The principle of operation of a d.c. motor can be stated in a single statement as ‘when a current carrying conductor is placed in a magnetic field; it experiences a mechanical force’. In a practical d.c. motor, field winding produces a required magnetic field while armature conductors play a role of a current carrying conductors and hence armature conductors experience a force. As conductors are placed in the slots which are on the periphery, the individual force experienced by the conductors acts as a twisting or turning force on the armature which is called a torque. The torque is the product of force and the radius at which this force acts. So overall armature experiences a torque and starts rotating. Let us study this motoring action in detail.

Consider a single conductor placed in a magnetic field as shown in the Fig. 8.1(a). The magnetic field is produced by a permanent magnet but in a practical d.c. motor it is produced by the field winding when it carries a current.


Now this conductor is excited by a separate supply so that it carries a current in a particular direction. Consider that it carries a current away from an observer as shown in the fig. 8.1(b). Any current carrying conductor produces its own magnetic field around it, hence this conductor also produces its own flux, around. The direction of this flux can be determined by right hand thumb rule. For direction of current considered, the direction of flux around a conductor is clockwise. For simplicity of understanding, the main flux produced by the permanent magnet is not shown in the Fig. 8.1(b).

Now there are two fluxes present,

1. The lux produced by the permanent magnet called main flux.

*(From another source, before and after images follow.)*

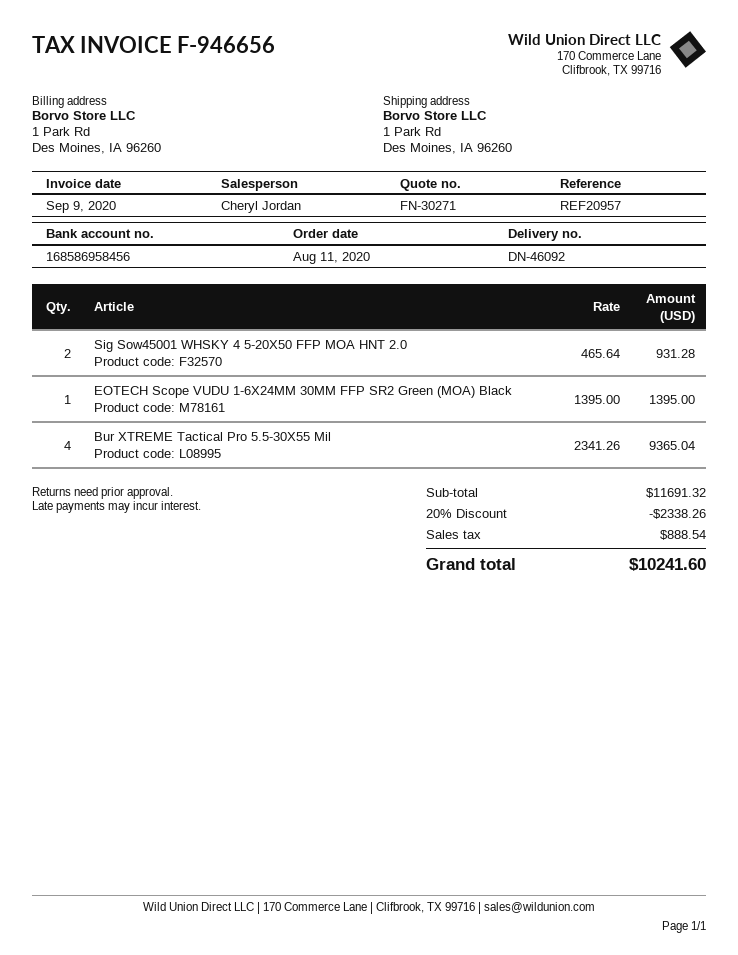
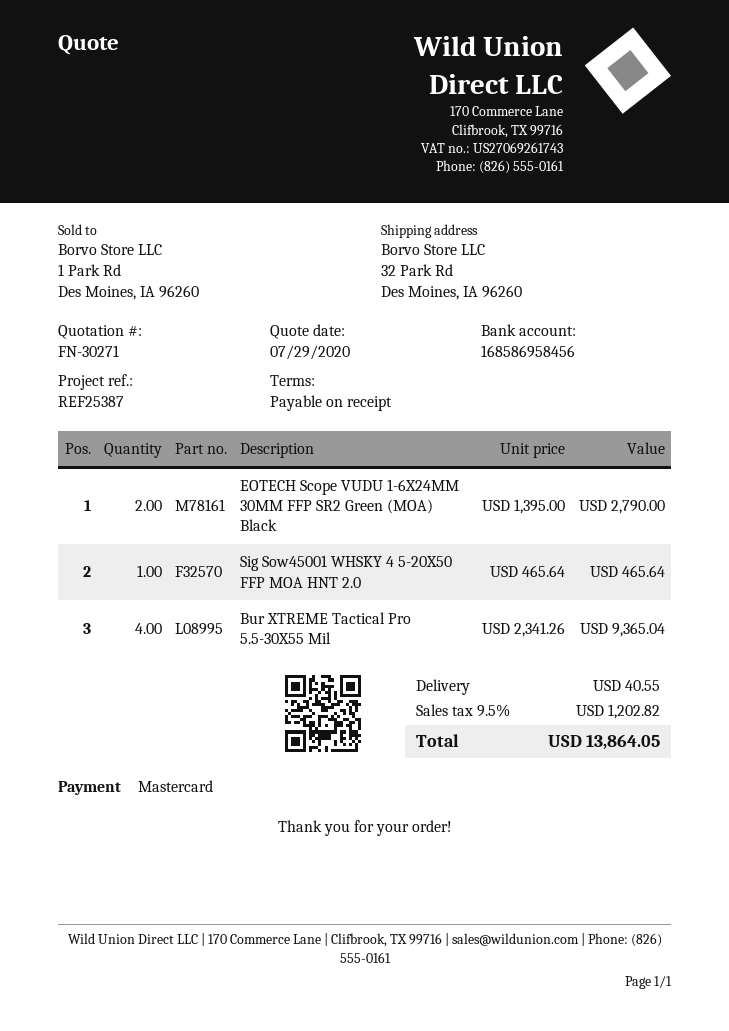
reference: REF20957 -> REF25387
ship to: 1 Park Rd, Des Moines, IA 96260 -> 32 Park Rd, Des Moines, IA 96260
Sig Sow45001 WHSKY 4 5-20X50 FFP MOA HNT 2.0: 2 x 465.64 = 931.28 -> 1 x 465.64 = 465.64
EOTECH Scope VUDU 1-6X24MM 30MM FFP SR2 Green (MOA) Black: 1 x 1395.00 = 1395.00 -> 2 x 1395.00 = 2790.00
discount: 20% = 2338.26 -> none
shipping: none -> 40.55
tax: 888.54 -> 1202.82
total: 10241.60 -> 13864.05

2. The lux produced by the current carrying conductor.

 

These are shown in the fig.8.2(a). From this, it is clear that on one side of the conductor, both the fluxes are in the same direction. In this case, on the left of the conductor there is gathering of the flux lines as two fluxes help each other. As against this, on the right of the conductor, the two fluxes are in opposite direction and hence try to cancel each other. Due to this, the density of the flux lines in this area gets weakened. So on the left, there exists high flux density area while on the right of the conductor there exists low flux density area as shown in the Fig. 8.2(b).

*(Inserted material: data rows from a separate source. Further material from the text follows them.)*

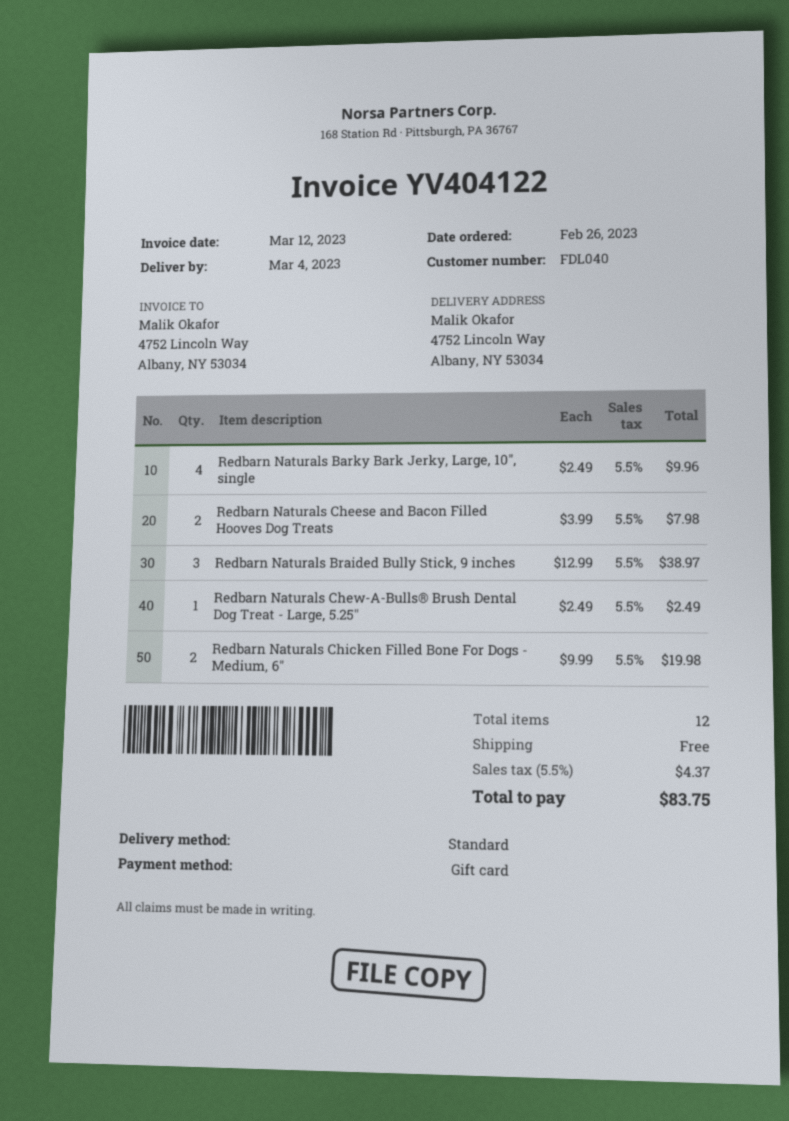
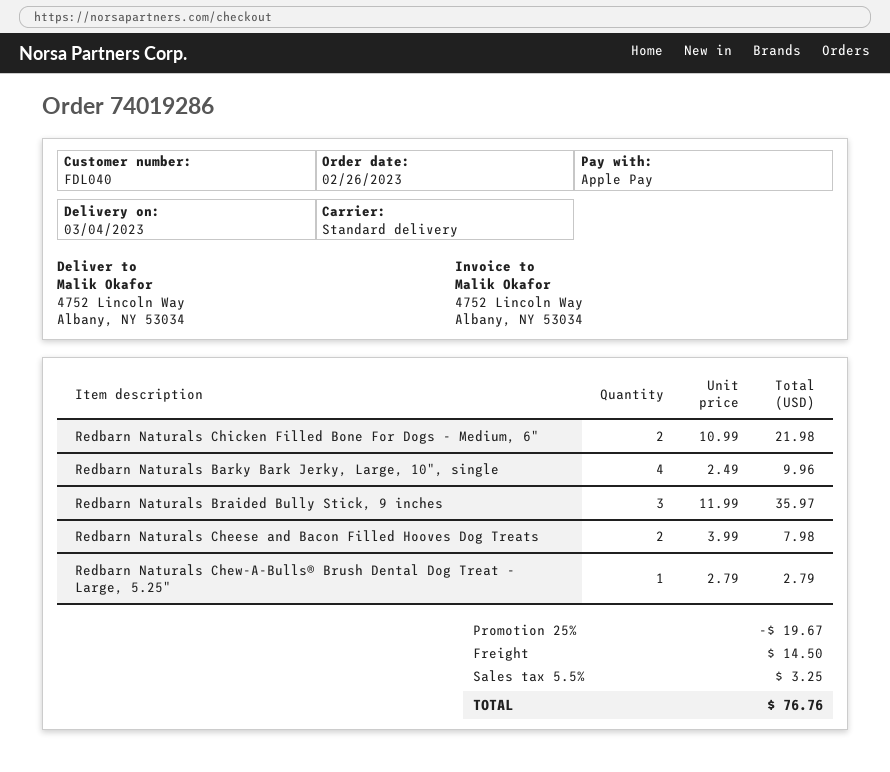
payment method: gift card -> Apple Pay
Redbarn Naturals Braided Bully Stick, 9 inches: 3 x 12.99 = 38.97 -> 3 x 11.99 = 35.97
Redbarn Naturals Chew-A-Bulls® Brush Dental Dog Treat - Large, 5.25": 1 x 2.49 = 2.49 -> 1 x 2.79 = 2.79
Redbarn Naturals Chicken Filled Bone For Dogs - Medium, 6": 2 x 9.99 = 19.98 -> 2 x 10.99 = 21.98
discount: none -> 25% = 19.67
shipping: 0.00 -> 14.50
tax: 5.5% = 4.37 -> 5.5% = 3.25
total: 83.75 -> 76.76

This flux distribution around the conductor acts like a stretched rubber band under tension. This exerts a mechanical force on the conductor which acts from high flux density area towards low flux density area, i.e, from left to right or the case considered as shown in the fig.8.2(b)


In the practical d.c. motor, the permanent magnet is replaced by a field winding which produces the required flux called main flux and all the armature conductors, mounted on the periphery of the armature drum, get subjected to the mechanical force. Due to this, overall armature experiences a twisting force called torque and armature of the motor starting rotating.

 

Direction of Rotation of Motor

The magnetic of the force experienced by the conductor in a motor is given by,

F = BlI   newtons (N)

B = Flux density due to the flux produced by the field winding

l = Active length of the conductor

I = Magnitude of the current passing through the conductor

The direction of such force i.e., the direction of rotation of a motor can be determined by Fleming’s left hand rule. So Fleming’s right hand rule is to determine direction of induced e.m.f. i.e., for generating action while Fleming’s left hand rule is to determine direction of force experienced i.e. for motoring action.



D.C. Motor Principle

 

A machine that converts d.c. power into mechanical power is known as a d.c.motor. Its operation is based on the principle that when a current carrying conductor is placed in a magnetic field, the conductor experiences a mechanical force.

 

The direction of this force is given by Fleming’s left hand rule and magnitude is given by;

F = BlI   newtons (N)

B = Flux density due to the flux produced by the field winding

l = Active length of the conductor

I = Magnitude of the current passing through the conductor

 

Basically, there is no constructional difference between a d.c. motor and a d.c.generator. The same d.c. machine can be run as a generator or motor.